(Web interface edit records)
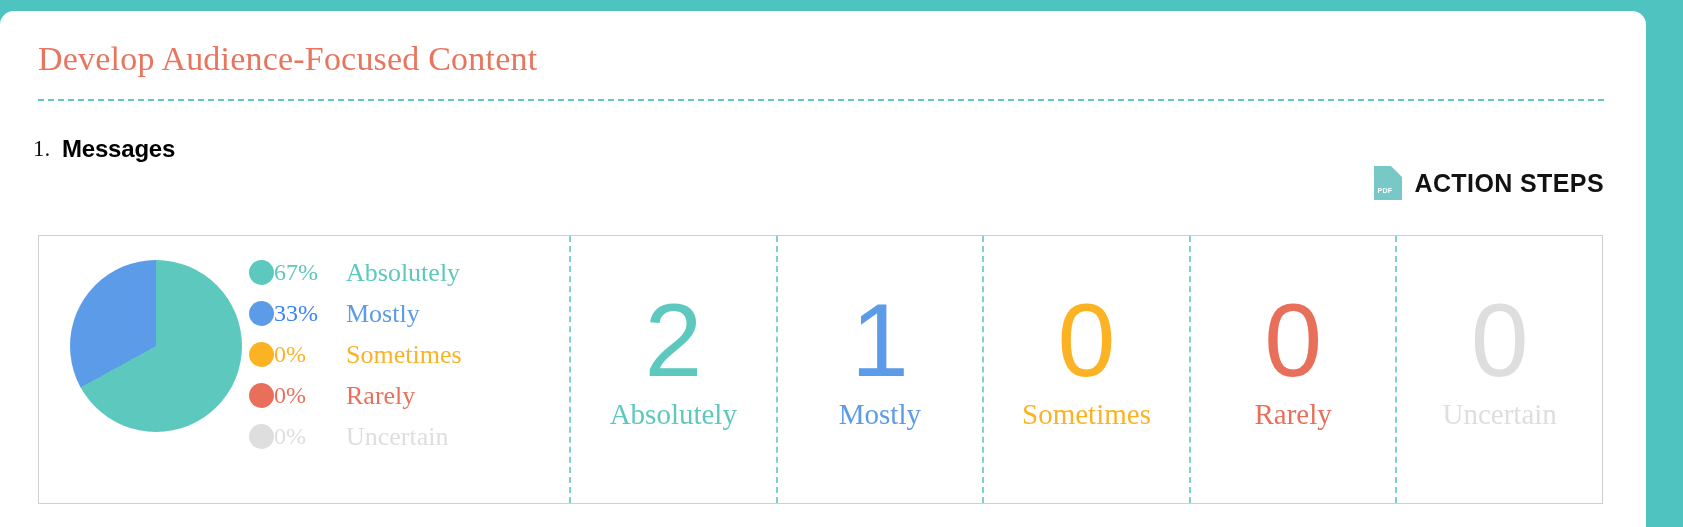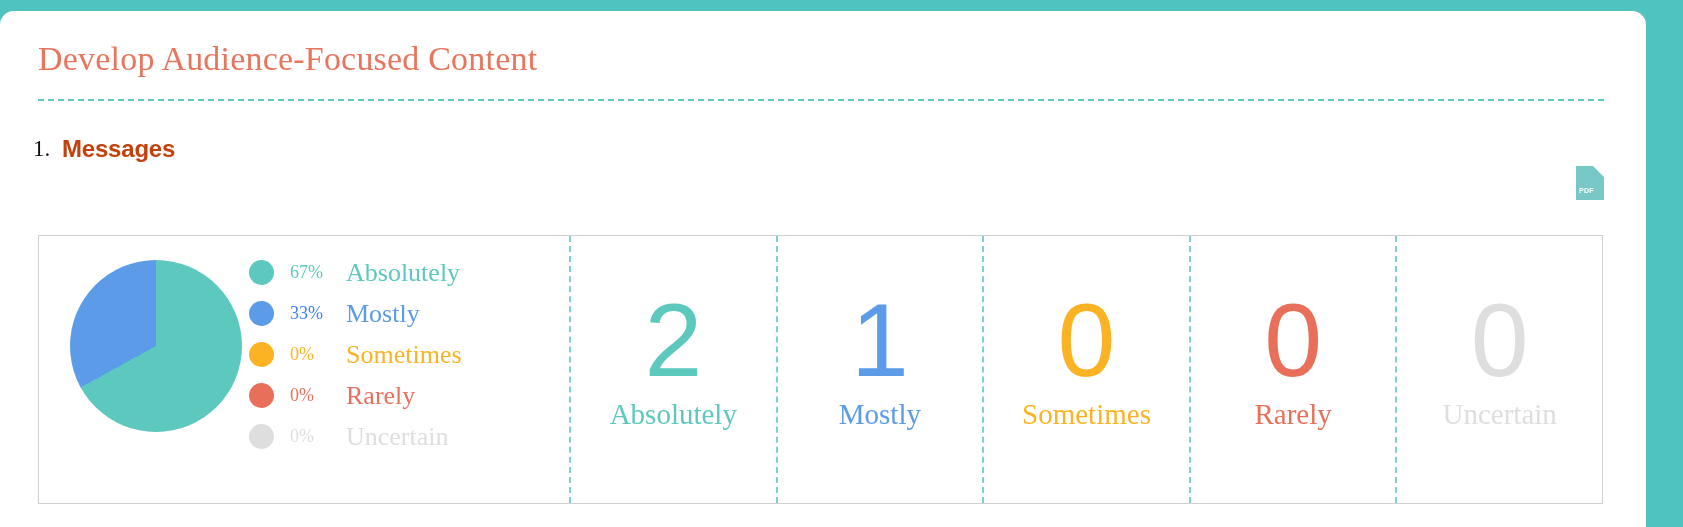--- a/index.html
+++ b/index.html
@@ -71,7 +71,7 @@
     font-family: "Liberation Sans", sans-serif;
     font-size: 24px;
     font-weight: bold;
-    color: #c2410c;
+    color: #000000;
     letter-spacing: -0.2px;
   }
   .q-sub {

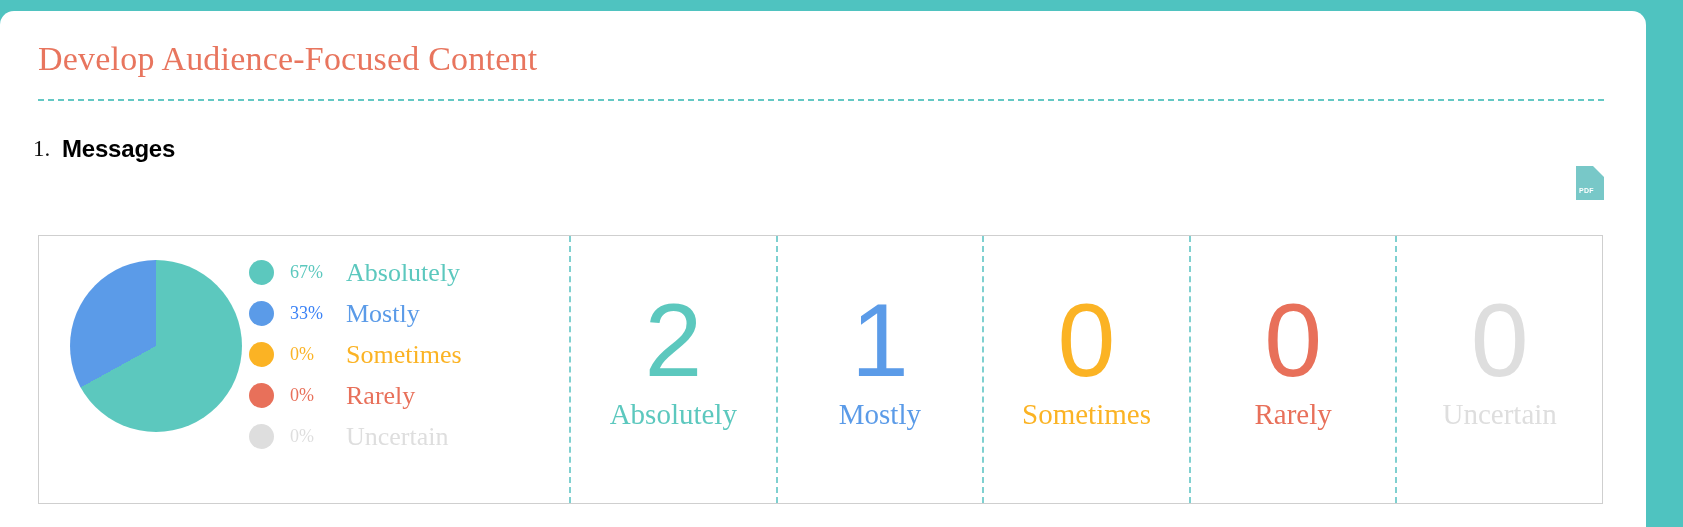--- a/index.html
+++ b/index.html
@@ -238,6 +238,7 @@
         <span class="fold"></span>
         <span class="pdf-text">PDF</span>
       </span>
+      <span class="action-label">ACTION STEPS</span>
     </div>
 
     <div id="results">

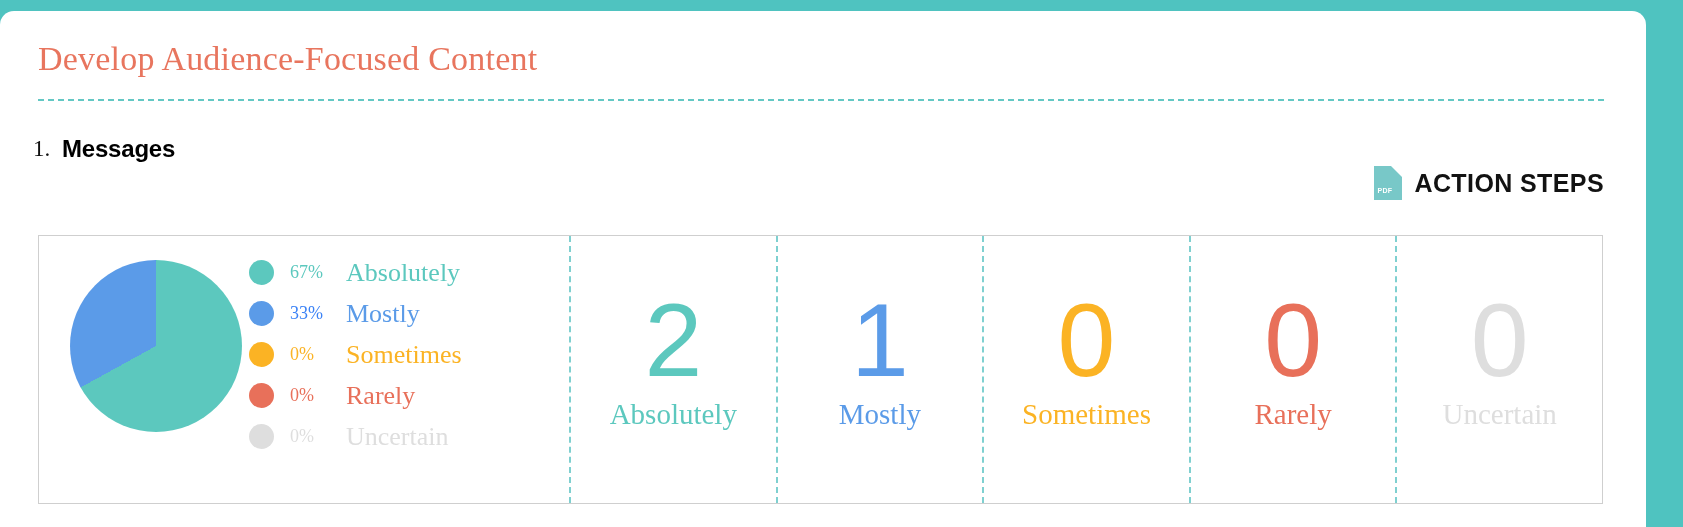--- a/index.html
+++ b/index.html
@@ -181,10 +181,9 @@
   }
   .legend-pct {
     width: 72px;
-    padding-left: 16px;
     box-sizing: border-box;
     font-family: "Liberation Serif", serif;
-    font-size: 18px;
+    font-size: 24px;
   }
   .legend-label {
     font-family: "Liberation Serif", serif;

● **Work instructions**: A faithful, word-for-word copy of the data is needed; the pictures should not appear in it.

● **Exercise result**:
--- a/index.html
+++ b/index.html
@@ -71,7 +71,7 @@
     font-family: "Liberation Sans", sans-serif;
     font-size: 24px;
     font-weight: bold;
-    color: #c2410c;
+    color: #000000;
     letter-spacing: -0.2px;
   }
   .q-sub {

--- a/index.html
+++ b/index.html
@@ -238,6 +238,7 @@
         <span class="fold"></span>
         <span class="pdf-text">PDF</span>
       </span>
+      <span class="action-label">ACTION STEPS</span>
     </div>
 
     <div id="results">

--- a/index.html
+++ b/index.html
@@ -181,10 +181,9 @@
   }
   .legend-pct {
     width: 72px;
-    padding-left: 16px;
     box-sizing: border-box;
     font-family: "Liberation Serif", serif;
-    font-size: 18px;
+    font-size: 24px;
   }
   .legend-label {
     font-family: "Liberation Serif", serif;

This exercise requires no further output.